The battalion's unit colour patch (UCP) was a black and gold oval, which was usually worn above the crossed guns badge of the Machine Gun Corps. While the battalion's constituent companies had previously been issued distinctive UCPs, upon the formation of the battalion these were replaced by the single battalion style. The black and gold colours were chosen to signify that the unit as a machine gun unit, while the oval showed that the 3rd Machine Gun Battalion was part of the 3rd Division, which used the same shape UCP for the majority of its units.

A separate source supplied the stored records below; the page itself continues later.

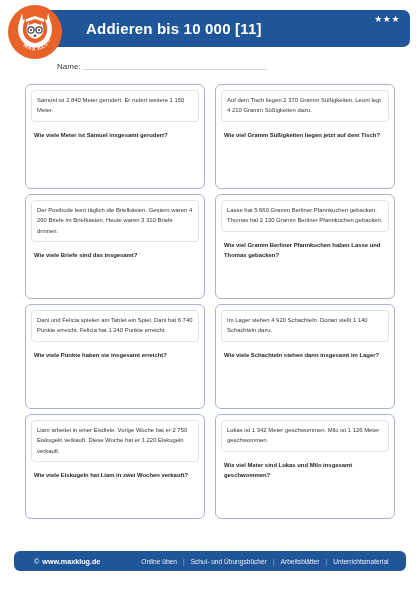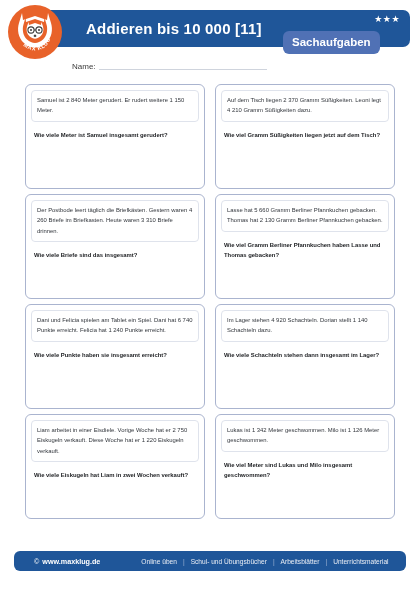--- a/index.html
+++ b/index.html
@@ -49,21 +49,21 @@
     font-size: 11.5px; font-weight: bold;
     z-index: 6;
     white-space: nowrap;
   }
 
   
   .name-row {
     position: absolute; left: 57px; top: 62px;
     width: 210px; display: flex; align-items: flex-end;
   }
-  .name-label { font-size: 8px; color: #3b3b3b; margin-left: 15px; }
+  .name-label { font-size: 8px; color: #3b3b3b; }
   .name-line {
     flex: 1; margin-left: 3px; margin-bottom: 1.5px;
     border-bottom: 0.8px solid #cfd4dd; height: 1px;
   }
 
   
   .grid {
     position: absolute; left: 25px; top: 84px;
     width: 370px;
     display: grid;
@@ -137,21 +137,20 @@
       <circle cx="21" cy="23" r="1" fill="#3b3b3b"></circle>
       <circle cx="29" cy="23" r="1" fill="#3b3b3b"></circle>
       <path d="M25 27.3 L23.4 29 L25 30.3 L26.6 29 Z" fill="#3b3b3b"></path>
       <path id="arcpath" d="M10 33 A16 16 0 0 0 40 33" fill="none"></path>
       <text font-family="Liberation Sans, sans-serif" font-size="5.4" font-weight="bold" fill="#ffffff" letter-spacing="0.7">
         <textPath href="#arcpath" startOffset="16%">MAX KLUG</textPath>
       </text>
     </svg>
   </div>
 
-  <div class="badge">Sachaufgaben</div>
 
   <div class="name-row">
     <span class="name-label">Name:</span>
     <span class="name-line"></span>
   </div>
 
   <div class="grid">
 
     <div class="card">
       <div class="statement">Samuel ist 2 840 Meter gerudert. Er rudert weitere 1 150 Meter.</div>

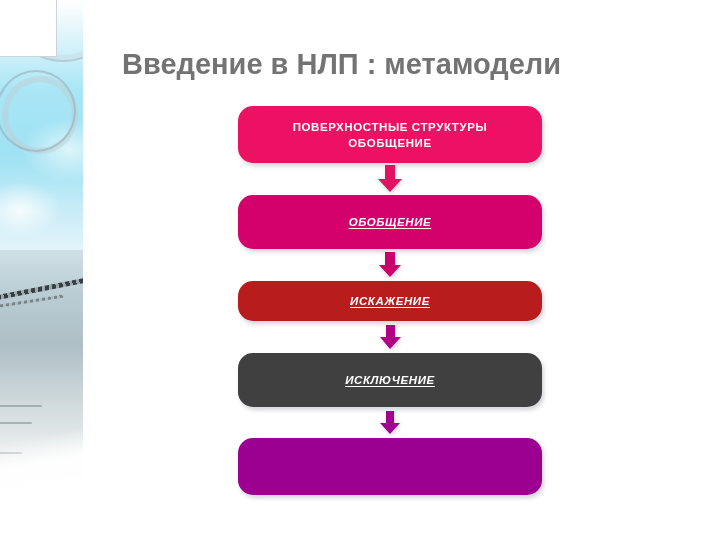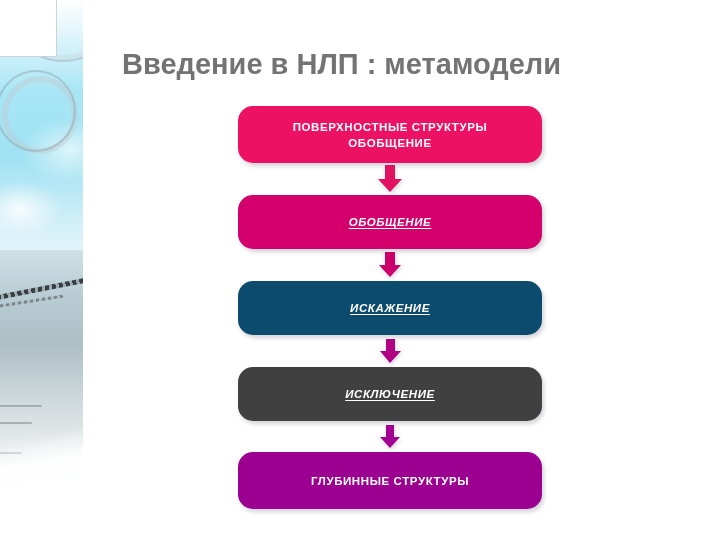--- a/index.html
+++ b/index.html
@@ -227,21 +227,21 @@
     <div class="flow-box underlined" style="height:54px; background:#d4006b;">
       <span class="lbl">ОБОБЩЕНИЕ</span>
     </div>
 
     <div class="arrow-wrap" style="height:32px;">
       <svg class="arrow" width="24" height="26" viewBox="0 0 24 26">
         <polygon points="7,0 17,0 17,13 23,13 12,25 1,13 7,13" fill="#cc006d"></polygon>
       </svg>
     </div>
 
-    <div class="flow-box underlined" style="height:54px; background:#0c4a6e;">
+    <div class="flow-box underlined" style="height:40px; background:#b91c1c;">
       <span class="lbl">ИСКАЖЕНИЕ</span>
     </div>
 
     <div class="arrow-wrap" style="height:32px;">
       <svg class="arrow" width="23" height="25" viewBox="0 0 23 25">
         <polygon points="7,0 16,0 16,12 22,12 11,24 1,12 7,12" fill="#b00084"></polygon>
       </svg>
     </div>
 
     <div class="flow-box underlined" style="height:54px; background:#404040;">
@@ -249,18 +249,18 @@
     </div>
 
     <div class="arrow-wrap" style="height:31px;">
       <svg class="arrow" width="22" height="24" viewBox="0 0 22 24">
         <polygon points="7,0 15,0 15,12 21,12 11,23 1,12 7,12" fill="#a30093"></polygon>
       </svg>
     </div>
 
     <div class="flow-box" style="height:57px; background:#9b0091;">
       <span class="lbl">
-        <span>ГЛУБИННЫЕ СТРУКТУРЫ</span><br>
+        <br>
       </span>
     </div>
 
   </div>
 </div>
 
 </body></html>

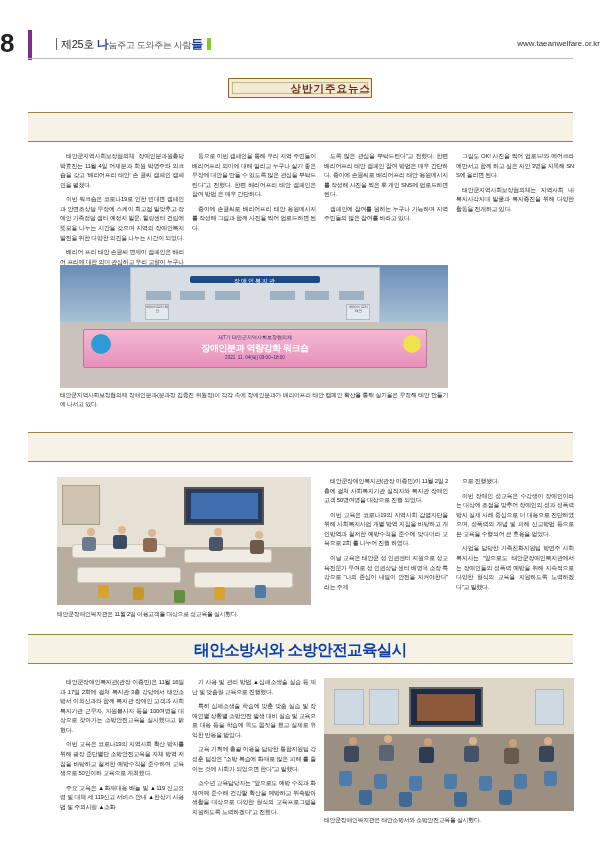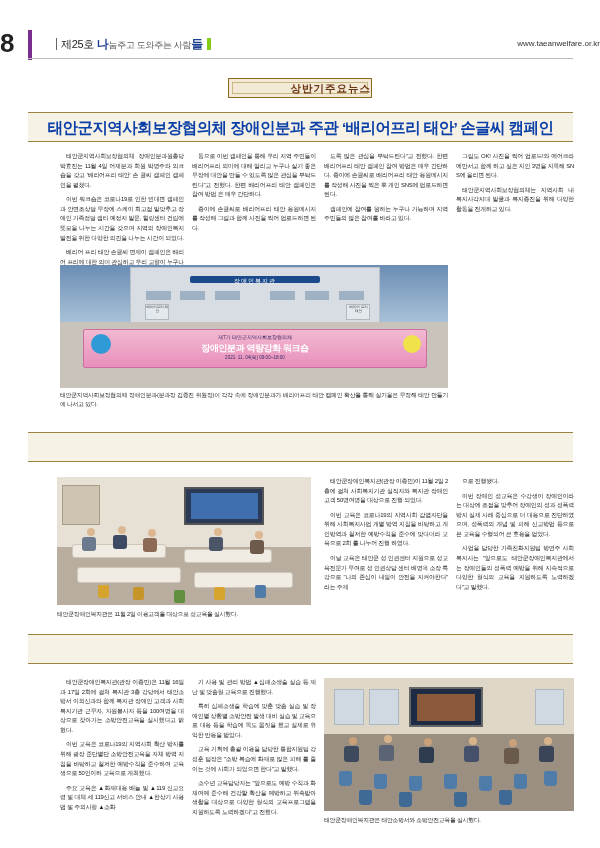--- a/index.html
+++ b/index.html
@@ -322,21 +322,20 @@
   </div>
   <div class="masthead-url">www.taeanwelfare.or.kr</div>
   <div class="header-rule"></div>
 
   <div class="section-banner">
     <div class="section-banner-inner"></div>
     <div class="section-banner-text">상반기주요뉴스</div>
   </div>
 
   <div class="a1-title-band"></div>
-  <div class="a1-title">태안군지역사회보장협의체 장애인분과 주관 ‘배리어프리 태안’ 손글씨 캠페인</div>
 
   <div class="col-text a1-c1">
     <p>태안군지역사회보장협의체 장애인분과원총당 박효진는 11월 4일 어제분과 회원 박명주와 의크숍을 갖고 '배리어프리 태안' 손 글씨 캠페인 캠페인을 펼쳤다.</p>
     <p>이번 워크숍은 코로나19로 인한 빈대면 캠페인과 안면초상달 무장에 스케이 회고점 발맞추고 장애인 가족정달 캠티 예정지 발문, 힐링센터 건립에 뜻모을 나누는 시간을 갖으며 지역의 장애인복지 발전을 위한 다양한 의견을 나누는 시간이 되었다.</p>
     <p>배리어 프리 태안 손글씨 면제이 캠페인은 배리어 프리에 대한 의미 관심하고 우리 고향이 누구나 살기 좋은 지역사회가 될 수 있도록 함께 노력하자는 의미에서 태안군지역사회보장협의체 장애인분과에서 펼치고 있는 캠페인이다.</p>
     <p>박효중 분과장은 "배리어 프리(barrier free)는 고령자나 장애인과 같이 사회적 약자들이 살기 좋은 사회를 만들기 위하여 물리적·제도적인 장벽을 허물어는 운</p>
   </div>
   <div class="col-text a1-c2">
     <p>동으로 이번 캠페인을 통해 우리 지역 주민들이 배리어프리 의미에 대해 알리고 누구나 살기 좋은 무장에 대안을 만들 수 있도록 많은 관심을 부탁드린다"고 전했다. 한편 배리어프리 태안 캠페인은 참여 방법 은 매우 간단하다.</p>
     <p>종이에 손글씨로 배리어프리 태안 응원메시지를 작성해 그림과 함께 사진을 찍어 업로드하면 된다.</p>
@@ -487,20 +486,21 @@
     <p>이번 교육은 코로나19의 지역사회 감염자단을 위해 사회복지사업 개별 방역 지침을 바탕하고 개인방역과 철저한 예방수칙을 준수에 맞다더라 교육으로 2회 를 나누어 진행 하였다.</p>
     <p>이날 교육은 태안군 성 인권센터 지원으로 성교육전문가 무여로 성 인권상담 센터 배명옥 소장 특강으로 "나의 존심이 내일이 안전을 지켜야한다" 라는 주제</p>
   </div>
   <div class="col-text a2-c2">
     <p>으로 진행됐다.</p>
     <p>이번 장애인 성교육은 수강생이 장애인이라는 대상에 초점을 맞추어 장애인의 성과 성폭력 방지 실제 사례 중심으로 더 대응으로 진단하였으며, 성폭력의 개념 및 피해 신고방법 등으로 본 교육을 수행되어 큰 호응을 얻었다.</p>
     <p>사업을 담당한 가족친화지원팀 방연주 사회복지사는 "앞으로도 태안군장애인복지관에서는 장애인들의 성폭력 예방을 위해 지속적으로 다양한 형식의 교육을 지원하도록 노력하겠다"고 말했다.</p>
   </div>
 
   <div class="a3-title-band"></div>
+  <div class="a3-title">태안소방서와 소방안전교육실시</div>
 
   <div class="col-text a3-c1">
     <p>태안군장애인복지관(관장 이종민)은 11월 16일과 17일 2회에 걸쳐 복지관 3층 강당에서 태안소방서 이외신과와 함께 복지관 장애인 고객과 사회복지기관 근무자, 자원봉사자 등을 100여명을 대상으로 찾아가는 소방안전교육을 실시했다고 밝혔다.</p>
     <p>이번 교육은 코로나19의 지역사회 확산 방지를 위해 광장 준단별단 소방안전교육을 자체 방역 지침을 바탕하고 철저한 예방수칙을 준수하여 교육생으로 50인이하 교육으로 개최했다.</p>
     <p>주요 교육은 ▲화재대응 배늘 및 ▲119 신고요령 및 대체 세 119신고 서비스 안내 ▲한상기 사용법 및 주의사항 ▲소화</p>
   </div>
   <div class="col-text a3-c2">
     <p>기 사용 및 관리 방법 ▲심폐소생술 실습 등 재난 및 맞춤형 교육으로 진행했다.</p>
     <p>특히 심폐소생술 학습에 맞춘 맞춤 실습 및 장애인별 상황별 소방안전 발생 대비 실습 및 교육으로 대응 등을 학습에 목도 몸짓을 했고 실제로 유익한 반응을 받았다.</p>
     <p>교육 기획에 총괄 이용을 담당한 통합지원팀 강성훈 팀장은 "소방 복습에 화재로 많은 피해 를 줄이는 것에 사회가 되었으면 한다"고 말했다.</p>

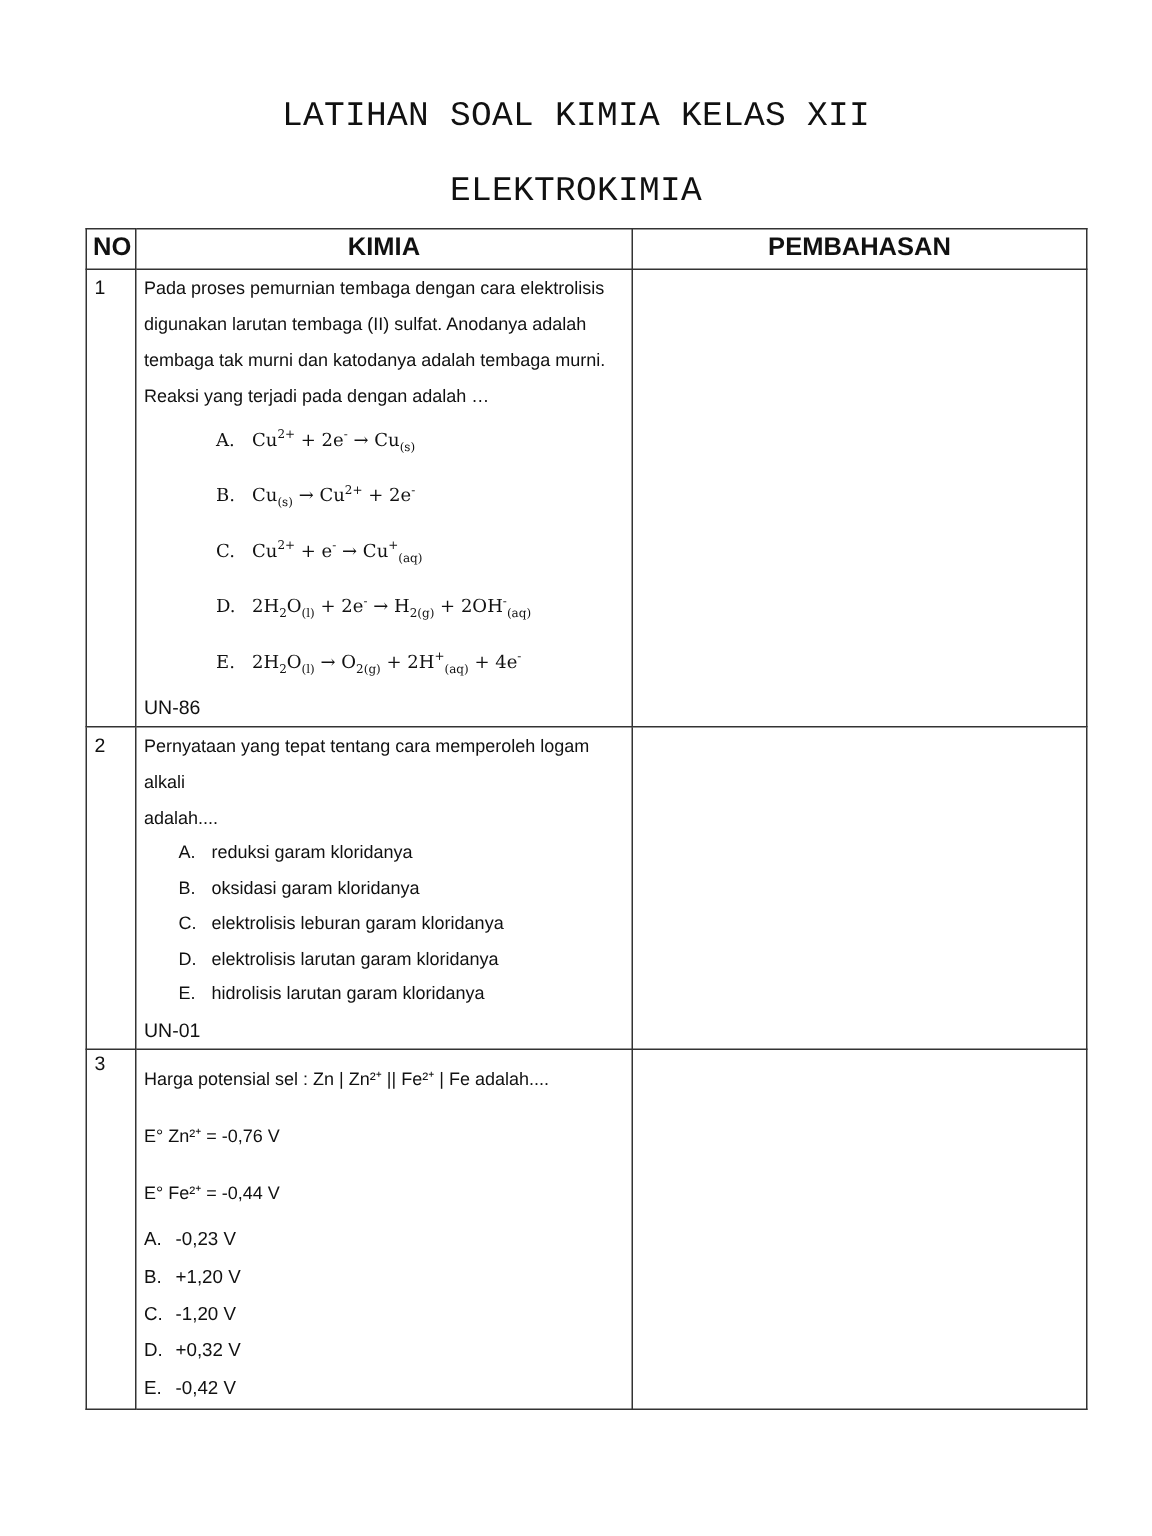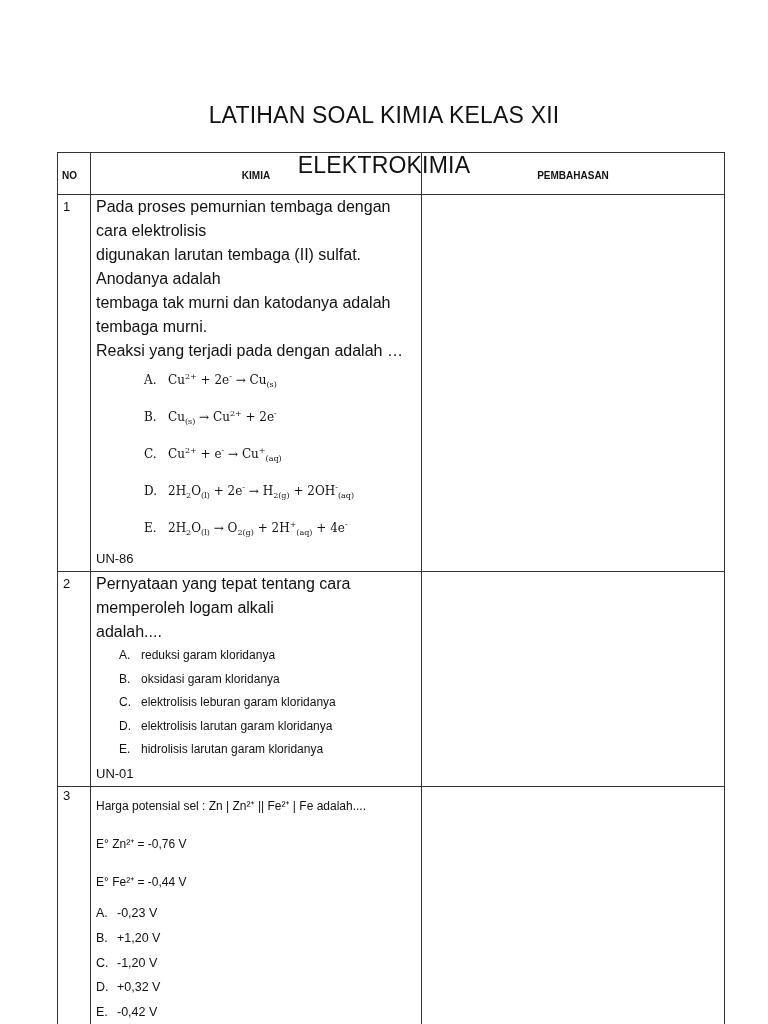--- a/index.html
+++ b/index.html
@@ -1,29 +1,29 @@
 <!DOCTYPE html>
 <html><head>
 <meta charset="utf-8">
 <style>
   html, body { margin: 0; padding: 0; background: #ffffff; }
   body { width: 768px; height: 1024px; position: relative; overflow: hidden; font-family: "Liberation Sans", sans-serif; color: #111; }
-  .title { position: absolute; left: 0; width: 768px; text-align: center; font-family: Liberation Sans, sans-serif; font-size: 23px; letter-spacing: 0.2px; color: #111; margin-top: 38px; }
+  .title { position: absolute; left: 0; width: 768px; text-align: center; font-family: Liberation Mono, monospace; font-size: 23px; letter-spacing: 0.2px; color: #111; }
   .t1 { top: 64px; }
   .t2 { top: 114px; }
   table { position: absolute; left: 57px; top: 152px; width: 667px; border-collapse: collapse; table-layout: fixed; }
   td, th { border: 1.5px solid #333; vertical-align: top; padding: 0; }
-  th { font-size: 10px; font-weight: bold; height: 24px; vertical-align: top; padding-top: 17px; }
+  th { font-size: 17px; font-weight: bold; height: 24px; vertical-align: top; padding-top: 2px; }
   th.no { text-align: left; padding-left: 4px; }
   .col-no { width: 33px; }
   .col-soal { width: 331px; }
   .col-pem { width: 303px; }
   td.no { font-size: 13px; padding: 4px 0 0 5px; }
   td.soal { padding: 0 6px 0 5px; }
-  .line { font-size: 16px; line-height: 24px; }
+  .line { font-size: 12px; line-height: 24px; }
   .chem { font-family: "DejaVu Serif", serif; font-size: 12px; line-height: 28.5px; white-space: nowrap; margin-left: 48px; }
   .chem .lbl { display: inline-block; width: 24px; }
   .chem sub, .chem sup { font-size: 8px; }
   .opt { font-size: 12px; line-height: 23.5px; margin-left: 23px; }
   .opt .lbl { display: inline-block; width: 22px; }
   .src { font-size: 13px; line-height: 24px; }
   .q3head { font-size: 12px; line-height: 38px; }
   .q3opt { font-size: 12.5px; line-height: 24.8px; }
   .q3opt .lbl { display: inline-block; width: 21px; }
 </style>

The battalion was equipped with a total of 64 Vickers medium machine guns – assigned at a scale of 16 per company – and took part in the final stages of the war, seeing action during the Allied defensive operations during the German spring offensive and then the Allied Hundred Days Offensive, which finally brought an end to the war. During these battles, the battalion was employed to provide enfilade fire in defence, and plunging fire in support of attacking infantry forces, engaging targets out to 3,000 yd. Due to the exposed position from which the machine gunners fired, they suffered heavy casualties. Following the conclusion of hostilities, the battalion was disbanded in mid-1919 during the demobilisation of the AIF. The battalion was disbanded in mid-1919 during the demobilisation of the AIF following the conclusion of hostilities.

==Legacy==
After the war, the machine gun battalion concept was discontinued in the Australian Army and in the 1920s medium machine gun platoons were added to the organization of standard infantry battalions. However, the machine gun battalion was revived again in 1937 as fears of war in Europe surfaced again, and four Australian Light Horse regiments – the 1st, 16th, 17th and 18th – were converted into machine gun regiments. Following the outbreak of World War II, four machine gun battalions were eventually raised as part of the Second Australian Imperial Force, each assigned at divisional level. Several more units were raised within the Militia including the 6th and 7th Machine Gun Battalions, which served in New Guinea, while several more light horse regiments were also converted for home defence, including the 14th, 19th, 25th and 26th. The 5th Machine Gun Battalion was also re-raised and undertook garrison duties as part of Torres Strait Force. At the end of that war, though, the decision was made to return machine guns to the establishment of individual infantry battalions and consequently since then no further machine gun battalions have been raised as part of the Australian Army.

According to Alexander Rodger, as a result of the decision not to re-raise machine gun battalions in the early interwar years, no battle honours were subsequently awarded to the 3rd Machine Gun Battalion - or any other First World War machine gun battalion - as there was no equivalent unit to perpetuate the honours when they were promulgated by the Australian Army in 1927.